Medicare Part D Premiums Will Rise Dramatically
Over 2 million low-income Medicare beneficiaries may face a disruption to their prescription drug coverage in January. Changes to the 2009 Medicare Part D plans will force low income beneficiaries to switch plans or face premiums they cannot afford or limit access to their prescriptions, according to a new report by the National Senior Citizens Law Center (NSCLC).
The Low Income Subsidy (LIS) program provides premium assistance to over 9 million low-income seniors and individuals with disabilities. Beneficiaries only receive the full subsidy benefit if they enroll in plans with premiums below an amount set by Medicare. Because benefits are administered through private companies, premium costs change from year-to-year as do the plans that are fully subsidized.
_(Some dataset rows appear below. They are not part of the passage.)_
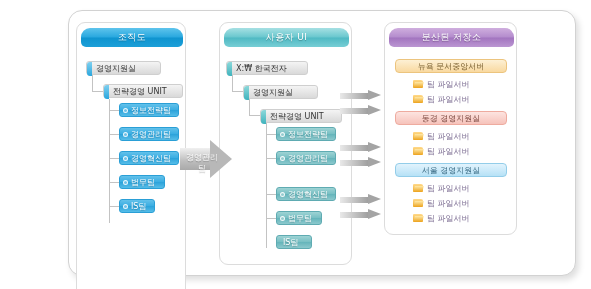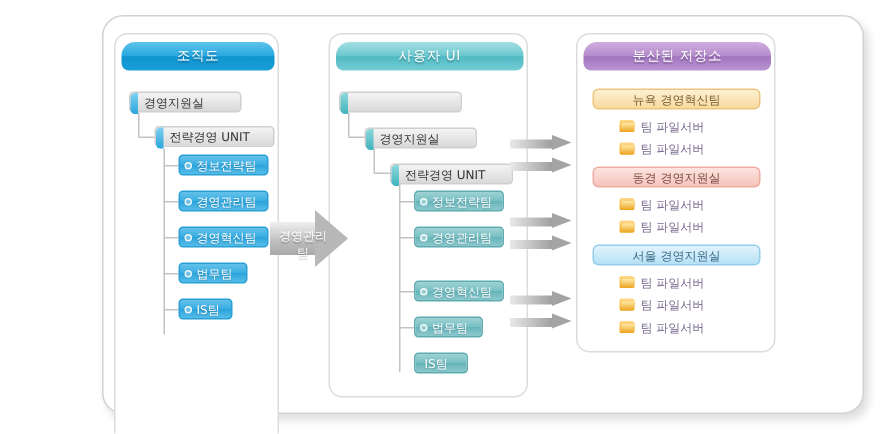--- a/index.html
+++ b/index.html
@@ -315,20 +315,21 @@
       <div class="conn v" style="left:29px; top:48px; height:16px;"></div>
       <div class="conn h" style="left:29px; top:64px; width:17px;"></div>
       <div class="conn v" style="left:46px; top:72px; height:125px;"></div>
       <div class="conn h" style="left:46px; top:83px; width:10px;"></div>
       <div class="conn h" style="left:46px; top:107px; width:10px;"></div>
       <div class="conn h" style="left:46px; top:143px; width:10px;"></div>
       <div class="conn h" style="left:46px; top:167px; width:10px;"></div>
 
       <div class="node grey teal-tab" style="left:6px; top:10px; width:82px;">
         <span class="tab"></span>
+        <span class="lbl">X:₩ 한국전자</span>
       </div>
 
       <div class="node grey teal-tab" style="left:23px; top:34px; width:75px;">
         <span class="tab"></span>
         <span class="lbl">경영지원실</span>
       </div>
 
       <div class="node grey teal-tab" style="left:40px; top:58px; width:82px;">
         <span class="tab"></span>
         <span class="lbl">전략경영 UNIT</span>
@@ -356,21 +357,21 @@
 
     </div>
   </div>
 
   <div class="panel panel-right">
     <div class="panel-header">분산된 저장소</div>
 
     <div class="panel-body">
 
       <div class="store-group amber" style="left:10px; top:8px;">
-        <span>뉴욕 경영혁신팀</span>
+        <span>뉴욕 문서중앙서버</span>
       </div>
       <div class="file-row" style="left:28px; top:27px;">
         <span class="folder-icon">
           <span class="back"></span>
             <span class="front"></span>
         </span>
         <span>팀 파일서버</span>
       </div>
       <div class="file-row" style="left:28px; top:42px;">
         <span class="folder-icon">

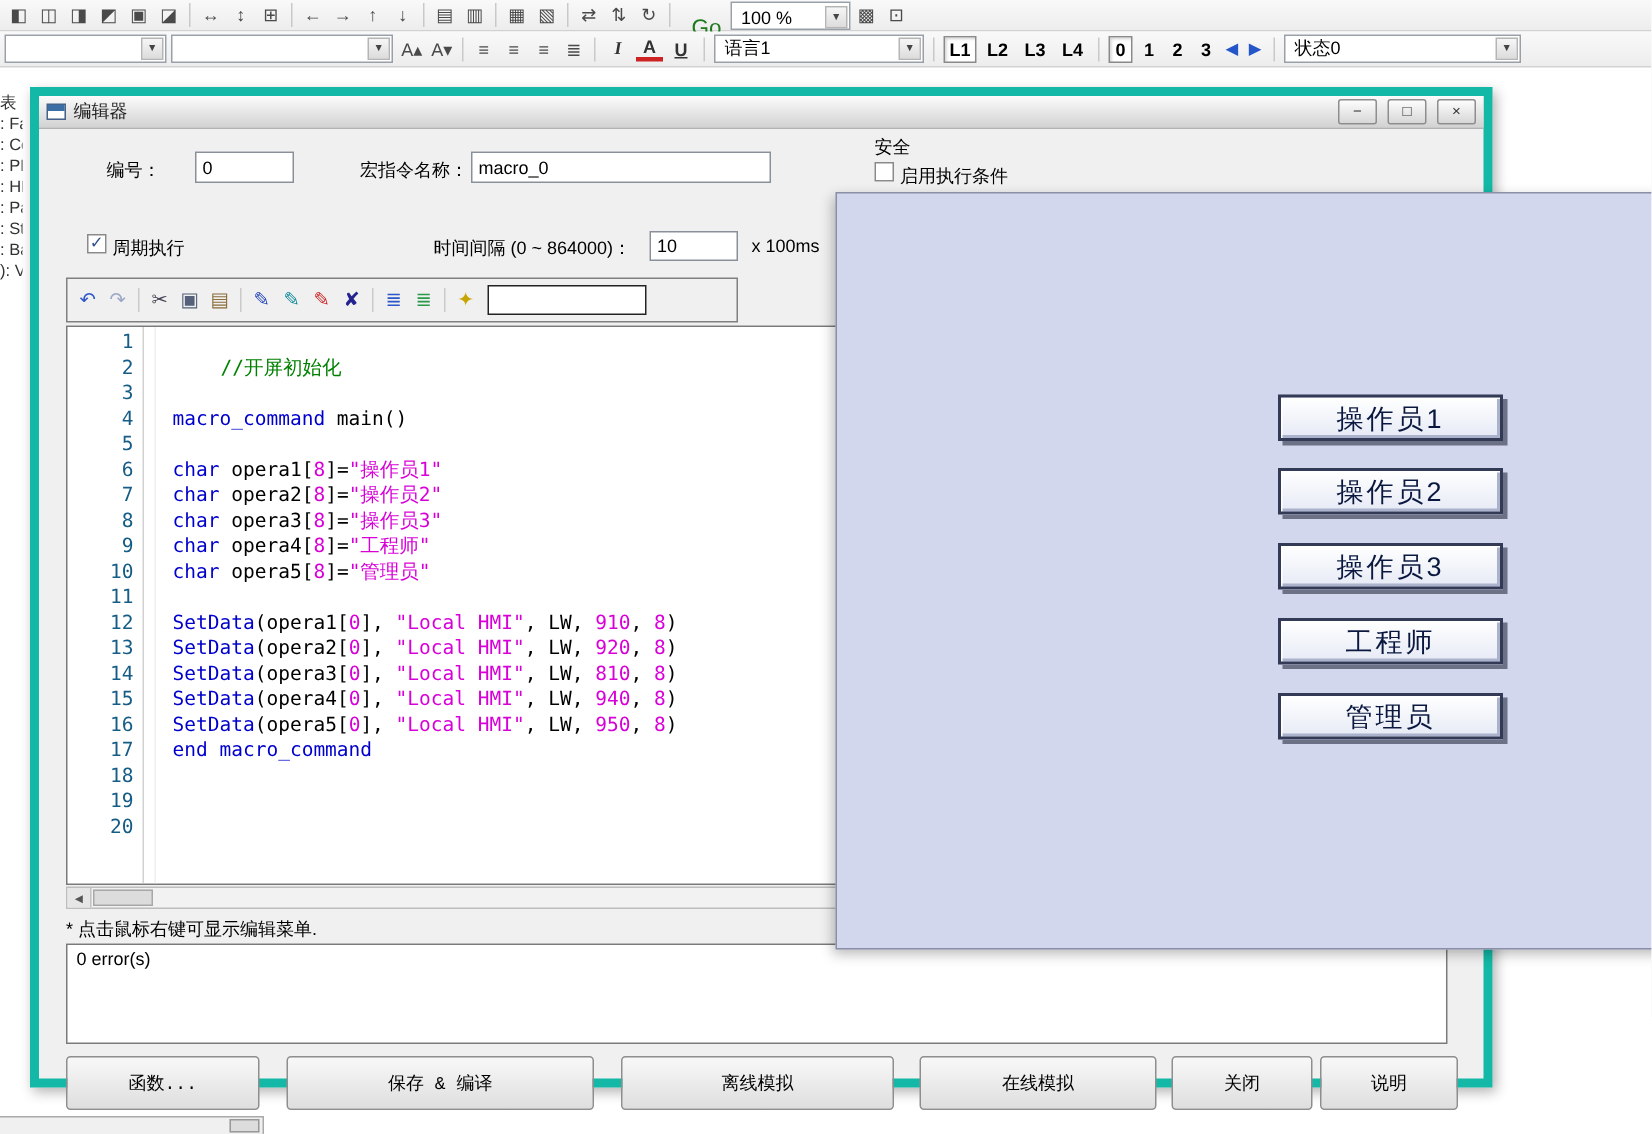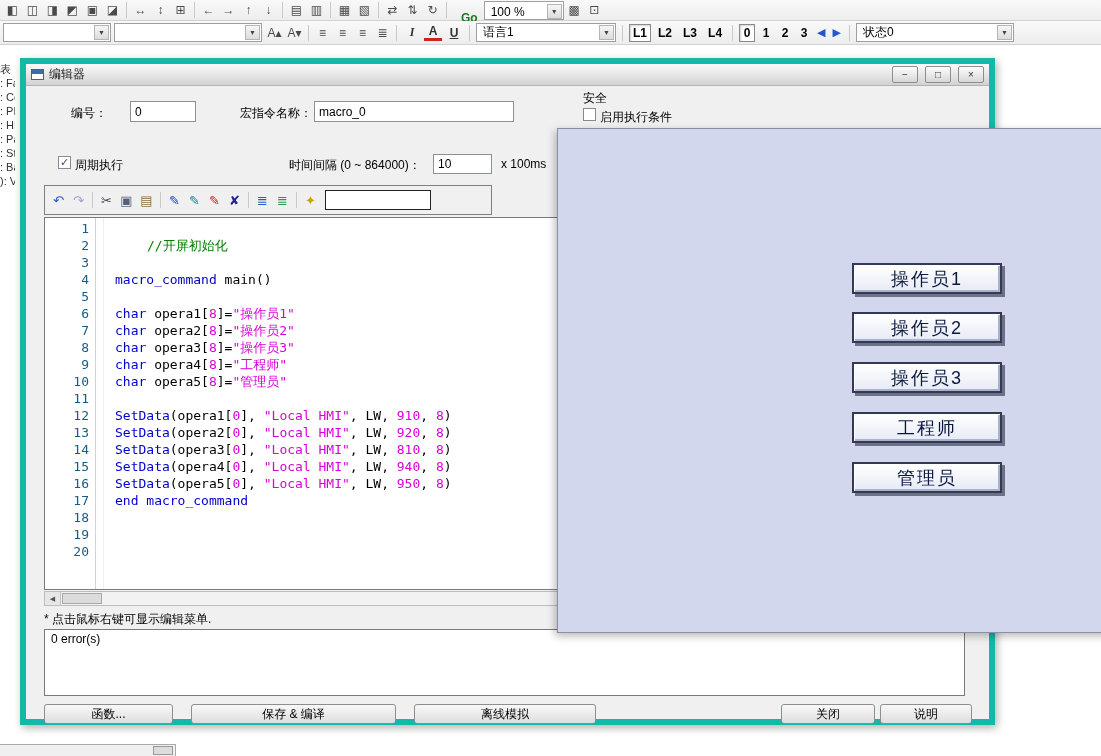--- a/index.html
+++ b/index.html
@@ -8,21 +8,21 @@
 
   
   .tb-row { position:absolute; left:0; width:1101px; display:flex; align-items:center;
             background:linear-gradient(#f9f9f9,#ededed); border-bottom:1px solid #d2d2d2; padding:0 3px; }
   .tb-row1 { top:0; height:21px; gap:1px; }
   .tb-row2 { top:21px; height:24px; gap:3px; }
   .tb-icons { display:flex; align-items:center; gap:1px; height:100%; }
   .tb-icon { width:19px; height:17px; display:inline-flex; align-items:center; justify-content:center;
              font-size:12px; color:#4a4a4a; cursor:default; }
   .tb-sep { width:1px; height:16px; background:#c9c9c9; margin:0 3px; flex:0 0 auto; }
-  .go-label { font-size:12px; font-weight:bold; color:#1c7a1c; margin:16px 5px 0 10px; }
+  .go-label { font-size:15px; font-weight:normal; color:#1c7a1c; margin:16px 5px 0 10px; }
 
   .combo { background:#fff; border:1px solid #99a0a8; height:19px; display:flex; align-items:center;
            padding-left:6px; font-size:12px; }
   .combo-value { flex:1; overflow:hidden; white-space:nowrap; }
   .combo-arrow { width:15px; height:15px; margin:0 1px 0 auto; background:linear-gradient(#f6f6f6,#dcdcdc);
                  border:1px solid #b5b5b5; display:flex; align-items:center; justify-content:center;
                  font-size:7px; color:#444; }
   .zoom-combo { width:80px;align-items:flex-end; }
   .c1 { width:108px; } .c2 { width:148px; }
   .lang-combo { width:140px;gap:45px; } .state-combo { width:158px; }
@@ -100,23 +100,23 @@
                  border:1px solid #bdbdbd; display:flex; align-items:stretch; }
   .sb-btn { width:16px; background:#e6e6e6; border-right:1px solid #c2c2c2; display:flex; align-items:center;
             justify-content:center; font-size:7px; color:#555; }
   .sb-right { margin-left:auto; border-right:none; border-left:1px solid #c2c2c2; }
   .sb-thumb { width:40px; background:#dcdcdc; border:1px solid #a8a8a8; margin:1px 0 1px 1px; }
 
   #hint-text { left:18px; top:547px; }
   #output-box { position:absolute; left:18px; top:565px; width:921px; height:67px; background:#fff;
                 border:1px solid #7a7a7a; padding:2px 6px; font-size:12px; }
 
-  .dlg-btn { position:absolute; top:640px; height:20px; background:linear-gradient(#f8f8f8,#dedede);
+  .dlg-btn { position:absolute; top:640px; height:36px; background:linear-gradient(#f8f8f8,#dedede);
              border:1px solid #8e8e8e; border-radius:3px; font-size:12px; display:flex; align-items:center;
-             justify-content:center; font-family:Liberation Sans, sans-serif; }
+             justify-content:center; font-family:Liberation Mono, monospace; }
   #btn-func { left:18px; width:129px; }
   #btn-save { left:165px; width:205px; }
   #btn-offline { left:388px; width:182px; }
   #btn-online { left:587px; width:158px; }
   #btn-close { left:755px; width:94px; }
   #btn-help { left:854px; width:92px; }
 
   
   #preview-window { position:absolute; left:557px; top:128px; width:556px; height:505px; background:#d3d7ee;
                     border:1px solid #898fa6; box-shadow:-2px 3px 8px rgba(0,0,0,.28); z-index:30; }
@@ -376,20 +376,21 @@
 
     <span class="dlg-label" id="hint-text">* 点击鼠标右键可显示编辑菜单.</span>
 
     <div id="output-box">
       <span>0 error(s)</span>
     </div>
 
     <button class="dlg-btn" id="btn-func">函数...</button>
     <button class="dlg-btn" id="btn-save">保存 &amp; 编译</button>
     <button class="dlg-btn" id="btn-offline">离线模拟</button>
+    <button class="dlg-btn" id="btn-online">在线模拟</button>
     <button class="dlg-btn" id="btn-close">关闭</button>
     <button class="dlg-btn" id="btn-help">说明</button>
   </div>
 
   <div id="preview-window">
     <div class="preview-btn pv1">操作员1</div>
     <div class="preview-btn pv2">操作员2</div>
     <div class="preview-btn pv3">操作员3</div>
     <div class="preview-btn pv4">工程师</div>
     <div class="preview-btn pv5">管理员</div>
Approximately 25% of subsidy recipients are currently enrolled fully subsidized plans in 2008 that will not be subsidy-eligible in 2009. These beneficiaries will need to switch plans to avoid paying a premium in 2009. 1.6 million of these beneficiaries will be reassigned to a new plan by Medicare. But since Medicare's reassignment process does not consider the prescription needs of the beneficiary, the new plan may not cover their drugs.
The remaining 620,000 impacted Low Income Subsidy recipients must change plans themselves to avoid the new premium costs in January. It is likely that many beneficiaries will not understand the importance of changing plans.
"We are getting the word out to help beneficiaries avoid a disruption in access to their medications," said Kevin Prindiville of NSCLC. "Beneficiaries need to make sure that their 2009 plan covers the drugs they need."
Plan choice under Part D is shrinking, particularly for those who benefit from the Low Income Subsidy. LIS recipients face increasing obstacles in finding affordable plans that cover their medications. Between 2008 and 2009, the total number of LIS plans offered decreased in all but one state. The number of LIS plans offered across all states decreased by nearly 40% between 2008 and 2009.
"2009 may find low income beneficiaries unable to access their prescription medication, paying a monthly premium that they cannot afford, or both," said Hector Javier Preciado of the Greenlining Institute.
Today's report recommends changes to the Part D system that would reduce annual disruption to low income beneficiaries, including:
-- Establishing a Medicare-administered Part D plan to provide enrollees the same options and choices they have in other parts of the Medicare program; and
-- Improving the reassignment process so that it also takes a beneficiary's known prescription needs into account.
Beneficiaries seeking assistance about their 2009 coverage should contact their local State Health Insurance Assistance Program.